Inference of Leadership of Coordinated Activity in Time Series
thesisposted on 01.02.2019, 00:00 by Chainarong Amornbunchornvej
When a group of people decides to move somewhere together, who is the initiator who starts moving and everyone follows? Do the group members follow friends around them or do they prefer to follow specific individuals? These questions are about leadership. Leadership plays a key role in social animals', including humans', decision-making and coalescence in coordinated activities such as hunting, migration, sport, diplomatic negotiation, etc. In these coordinated activities, leadership is a process which organizes interactions among members to make a group achieve collective goals. Understanding initiation of coordinated activities allows scientists to gain more insight into social species' behaviors. However, by using only the data on time series of activities, inferring leadership, as manifested by the initiation of coordinated activities, faces many challenging issues.

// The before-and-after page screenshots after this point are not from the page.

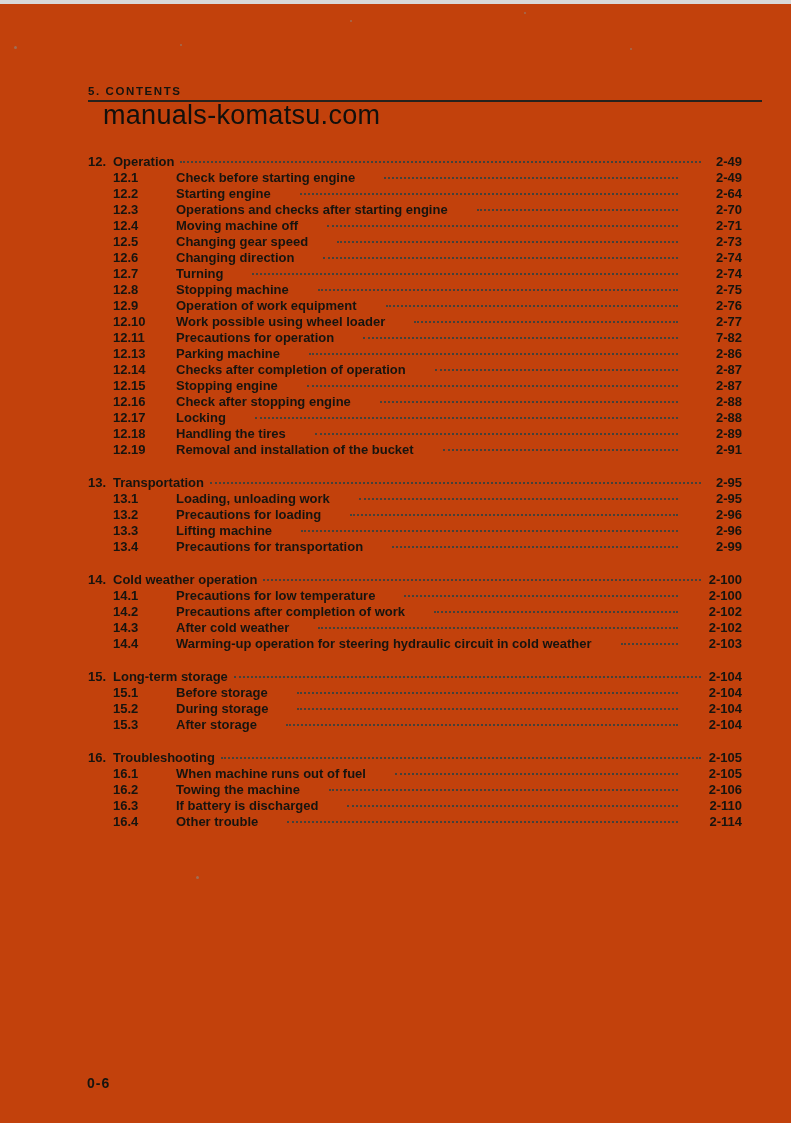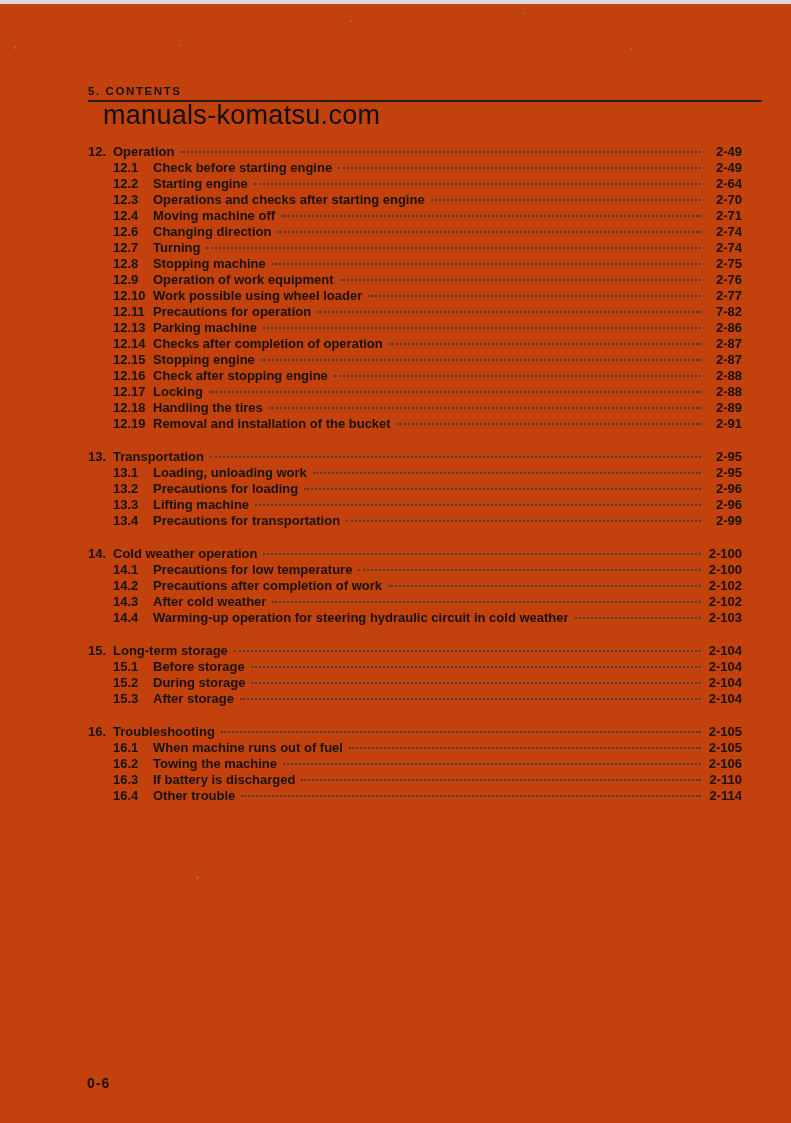"12." .toc { top: 140px -> 150px }
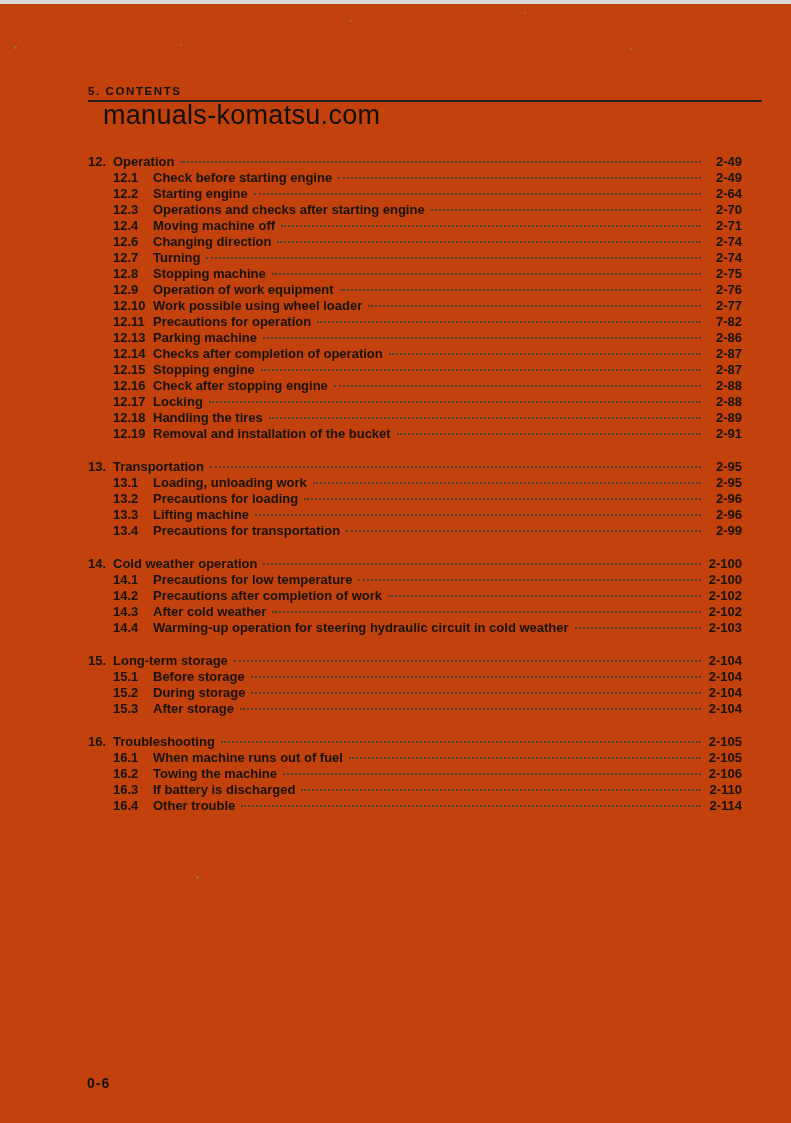"12.1" .toc-row.item { gap: none -> 23px }
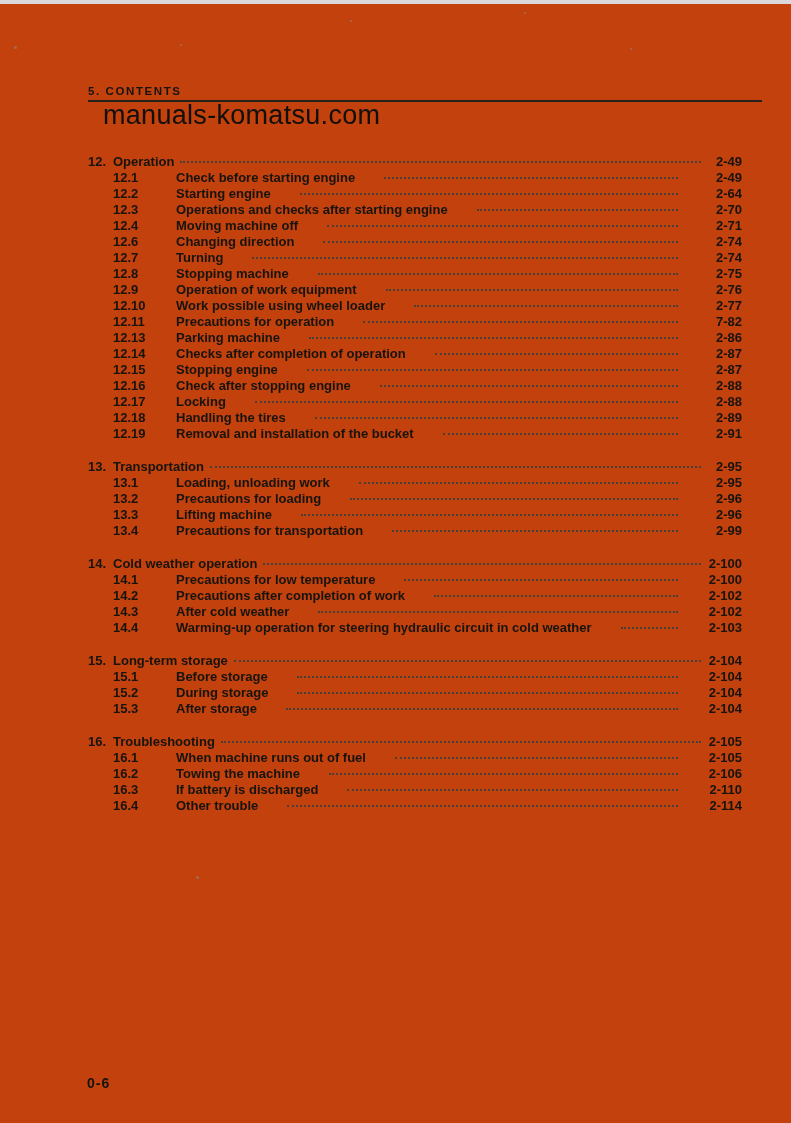"12.5" div.toc-row { html: none -> <div> <span>12.5</span> <span>Changing gear speed</span> <span></span> <span>2-73</span> </div> }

First, there is no fundamental concept to describe these activities computationally. Second, coordinated activities are dynamic. Third, several different coordinated activities may occur simultaneously among subgroups. To fill these remaining gaps in leadership inference, we formalize several computational leadership problems and propose methodologies to solve them. We evaluate and demonstrate the performance of the proposed frameworks in both simulated and real-world datasets, such as baboon trajectories, time series of fish movement as well as time series of closing price of stock market. The frameworks perform better than non-trivial baselines in both simulated and real-world datasets. Our problem formalization and frameworks enable opportunities for scientists to analyze coordinated activities and generate scientific hypotheses about collective behaviors that can be tested statistically and in the field.